# LOFAR ionospheric scintillation data tutorial part 1
Maaijke Mevius, June 2023

We will inspect beamformed data of single stations pointing at one of the brightest radio sources in the Northern hemisphere.

The datasets we will use are [Dynspec_rebinned_L262603_SAP000.h5](https://filesender.surf.nl/download.php?token=da8a7b03-ad30-4e94-80cf-9255181240f6&files_ids=14358098), [LOFAR_20150302_170000_CS001LBA_LBA_OUTER_Cas-A.fits](https://spaceweather.astron.nl/SolarKSP/data/atdb_process/scintillation_preview/3155/262603/fits_files/LOFAR_20150302_170000_CS001LBA_LBA_OUTER_Cas-A.fits) and [LOFAR_20230503_100000_CS032LBA_LBA_OUTER_.fits](https://spaceweather.astron.nl/SolarKSP/data/atdb_process/scintillation_preview/4603/888136/fits_files/LOFAR_20230503_100000_CS032LBA_LBA_OUTER_.fits). Please download these to the `data/` subdirectory of the working directory of this notebook.

First some basic imports:

In [None]:
import matplotlib.pyplot as plt
import numpy as np

The data format we will work with is either hdf5 or fits. Fits files can easily be read using the `astropy.io.fits` package. For the hdf5 data we use `h5py`:

In [None]:
import h5py
from astropy.io import fits

The raw LOFAR beamformed data is generally stored in hdf5 format. Depending on how much averaging has happened before storing the data, these files can become very large. Let's start by inspecting one of the hdf5 files.  

In [None]:
myfile = h5py.File("data/Dynspec_rebinned_L262603_SAP000.h5")

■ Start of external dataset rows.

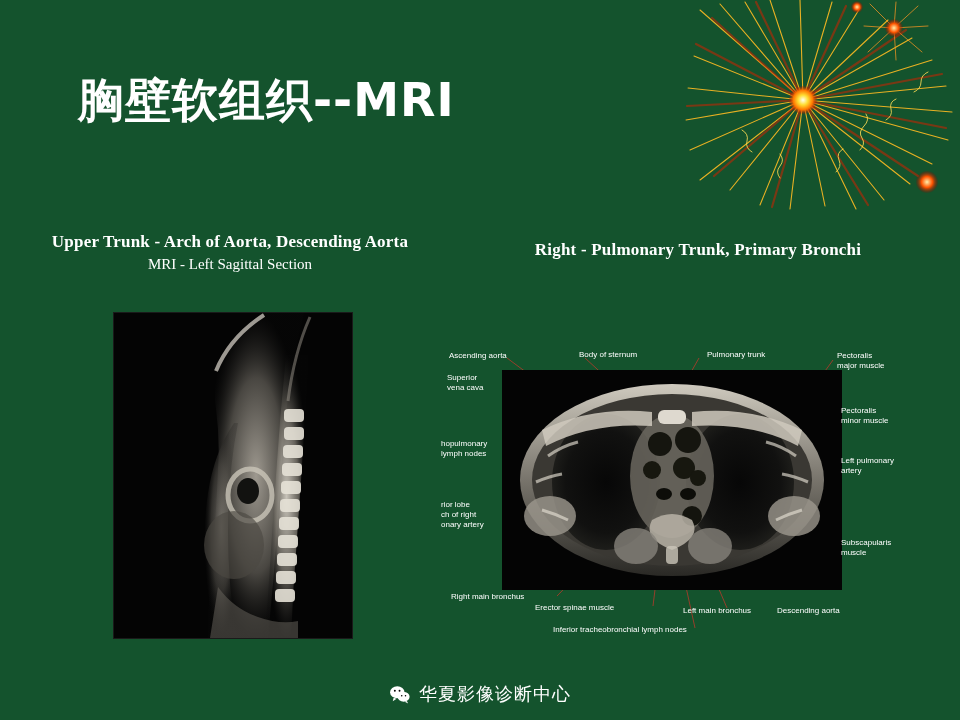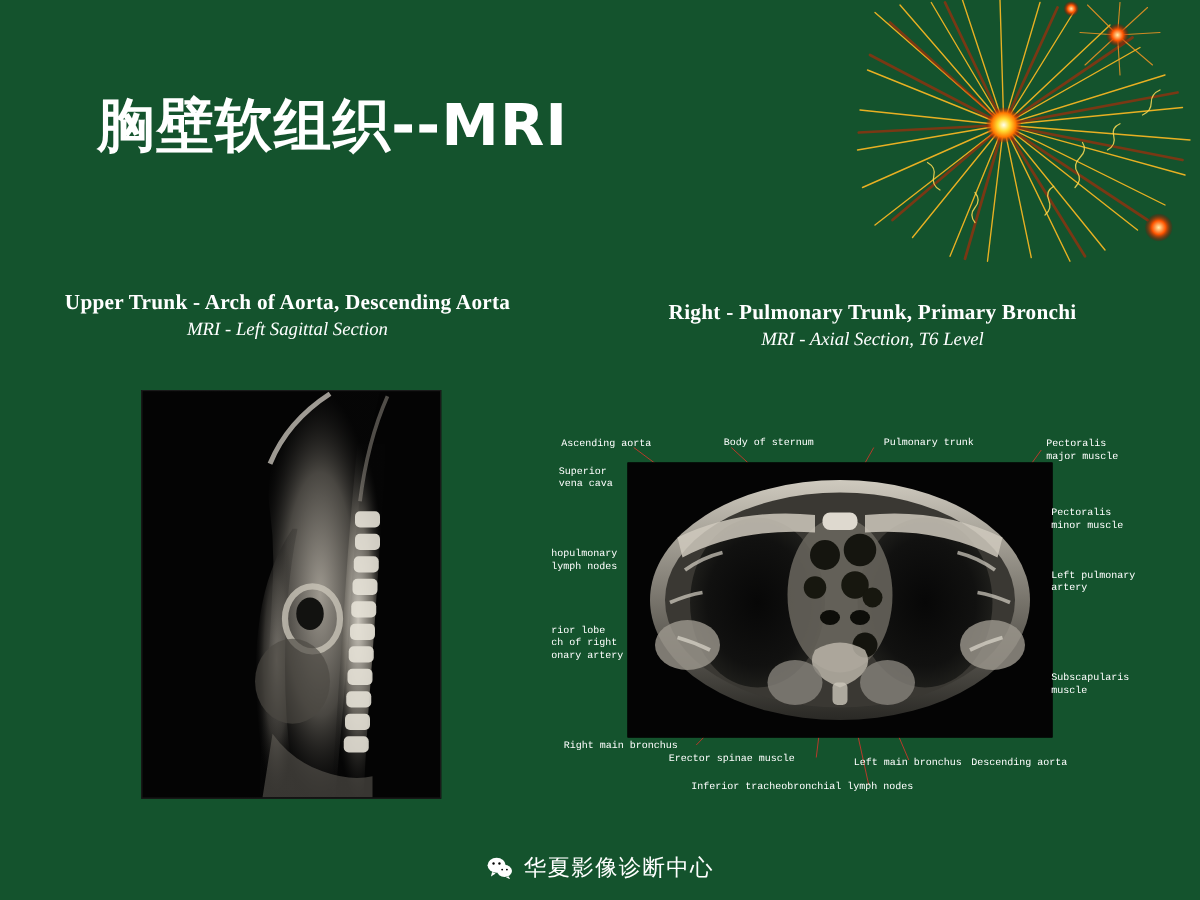--- a/index.html
+++ b/index.html
@@ -68,7 +68,6 @@
     color: #ffffff;
     text-align: center;
     margin-top: 4px;
-    font-style: italic;
   }
 
   

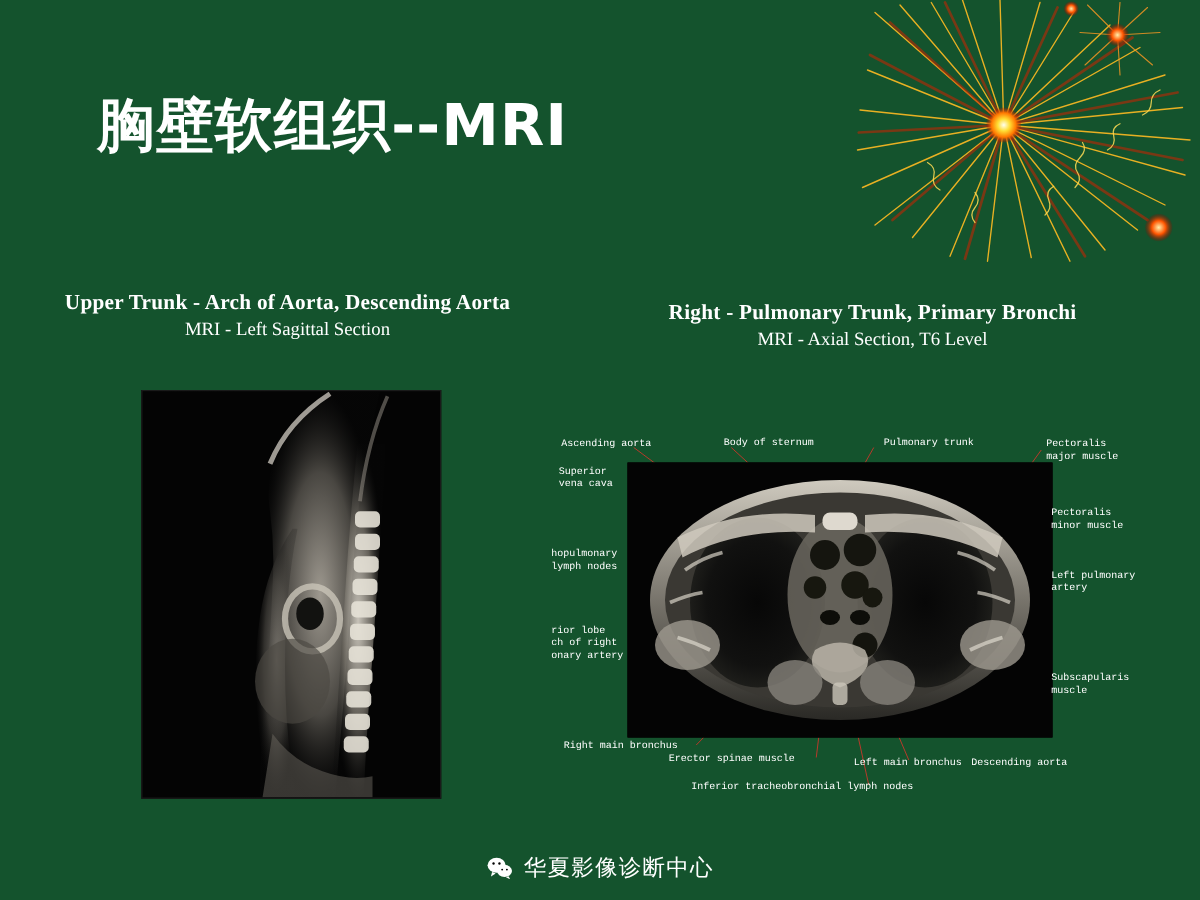--- a/index.html
+++ b/index.html
@@ -291,7 +291,6 @@
 
   <div class="panel-right">
     <div class="panel-heading">Right - Pulmonary Trunk, Primary Bronchi</div>
-    <div class="panel-subheading">MRI - Axial Section, T6 Level</div>
   </div>
 
   <div class="mri-axial-wrap">

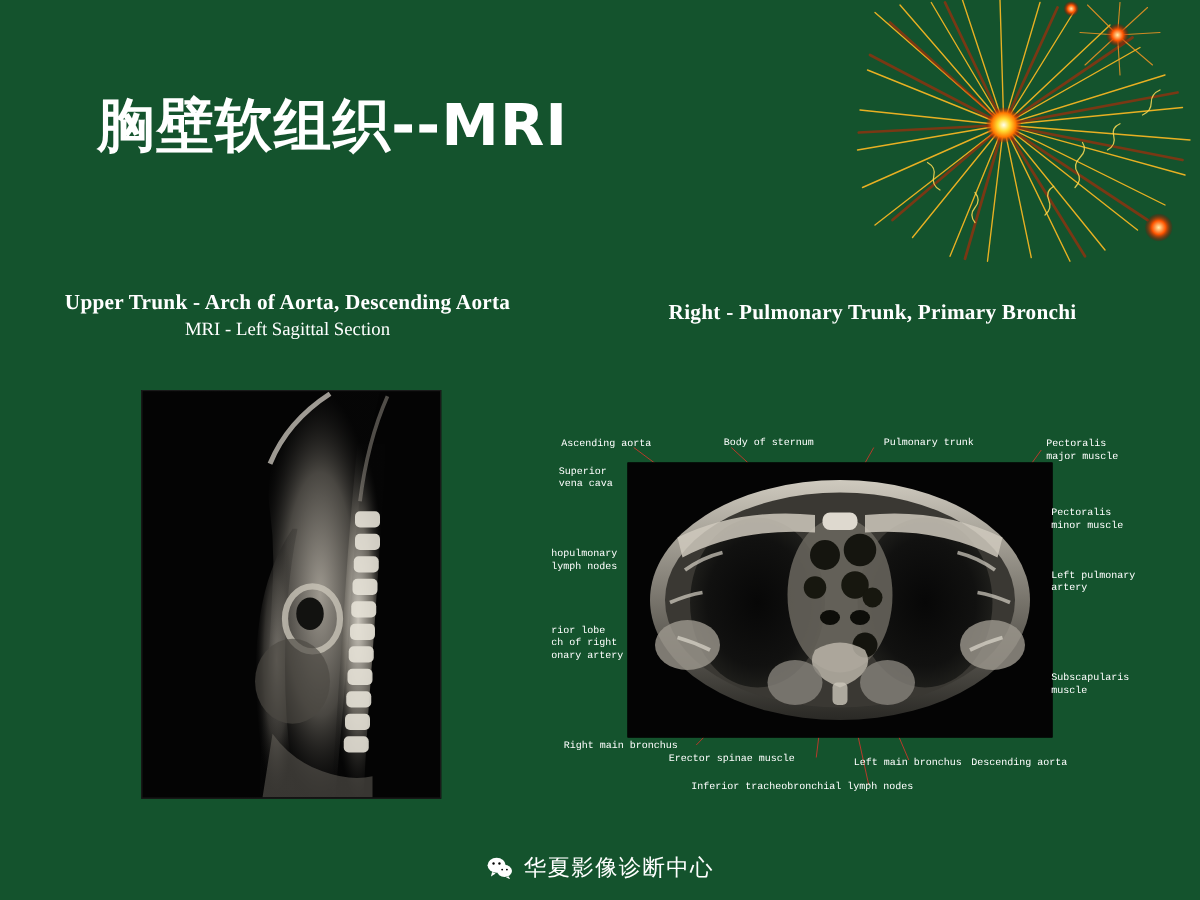--- a/index.html
+++ b/index.html
@@ -108,7 +108,7 @@
   }
   .label-text {
     position: absolute;
-    font-family: Liberation Mono, monospace;
+    font-family: Liberation Sans, sans-serif;
     font-size: 8px;
     color: #ffffff;
     line-height: 1.25;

An hdf5 file contains data arrays and metadata in a tree-like structure. `myfile` is pointing at the root of the file. You can access the branches below the root by checking the keys:

In [None]:
root_keys = myfile.keys()
print(root_keys)

To plot the keys of any of the dynamic spectra:

In [None]:
for key in root_keys:
    print(myfile[key].keys())
    break

The metadata can be accessed similarly via the `.attrs` attribute.

In [None]:
print(list(myfile.attrs))

### Excercise

Try to familiarize yourself with the data format. What is the time resolution of the data? How many stations do we have data for? Can you get the frequency and time range of the data?

In [None]:
for mykey in myfile.attrs:
    print(mykey, myfile.attrs[mykey], sep="\t")

In [None]:
from astropy.time import Time

In [None]:
freq_start = myfile.attrs["OBSERVATION_FREQUENCY_MIN"]
freq_end = myfile.attrs["OBSERVATION_FREQUENCY_MAX"]
time_start = Time(myfile.attrs["OBSERVATION_START_UTC"][:22])
time_end = Time(myfile.attrs["OBSERVATION_END_UTC"][:22])

In [None]:
for mykey in myfile["DYNSPEC_000"].attrs:
    print(mykey, myfile["DYNSPEC_000"].attrs[mykey], sep="\t")

### Excercise

The time frequency data can be accessed via the individual `DYNSPEC_###`. Each branch contains the data of a separate station. Find the shape of the data of the first station.

In [None]:
data = myfile["DYNSPEC_000"]["DATA"]

In [None]:
print(data.shape)

The data size is 57209 timeslot x 350 frequency channels. Note that `data` is only a pointer to the data, it has not been read into memory yet. Although you might be able to read all of it into the memory of your computer, this is in general not the case, and you might want to read the data in parts before processing. You can treat the data pointer as if it was a numpy array. Let's try to make some images.

### Excercise

Make a time-frequency spectrum of every 10th time sample. **Hint:** Use `plt.imshow`, add axis labels by using the `extent` keyword. The frequency range can be found in the attrs. You can slice the data in numpy by using this syntax: `data[start:end:stepsize]`.

In [None]:
from matplotlib.dates import ConciseDateFormatter, date2num

In [None]:
fig, ax = plt.subplots()
ax.imshow(
    data[::10, :, 0].T,
    origin="lower",
    interpolation="none",
    aspect="auto",
    extent=[
        date2num(time_start.datetime),
        date2num(time_end.datetime),
        freq_start,
        freq_end,
    ],
)
ax.xaxis_date()
ax.xaxis.set_major_formatter(ConciseDateFormatter(ax.xaxis.get_major_locator()))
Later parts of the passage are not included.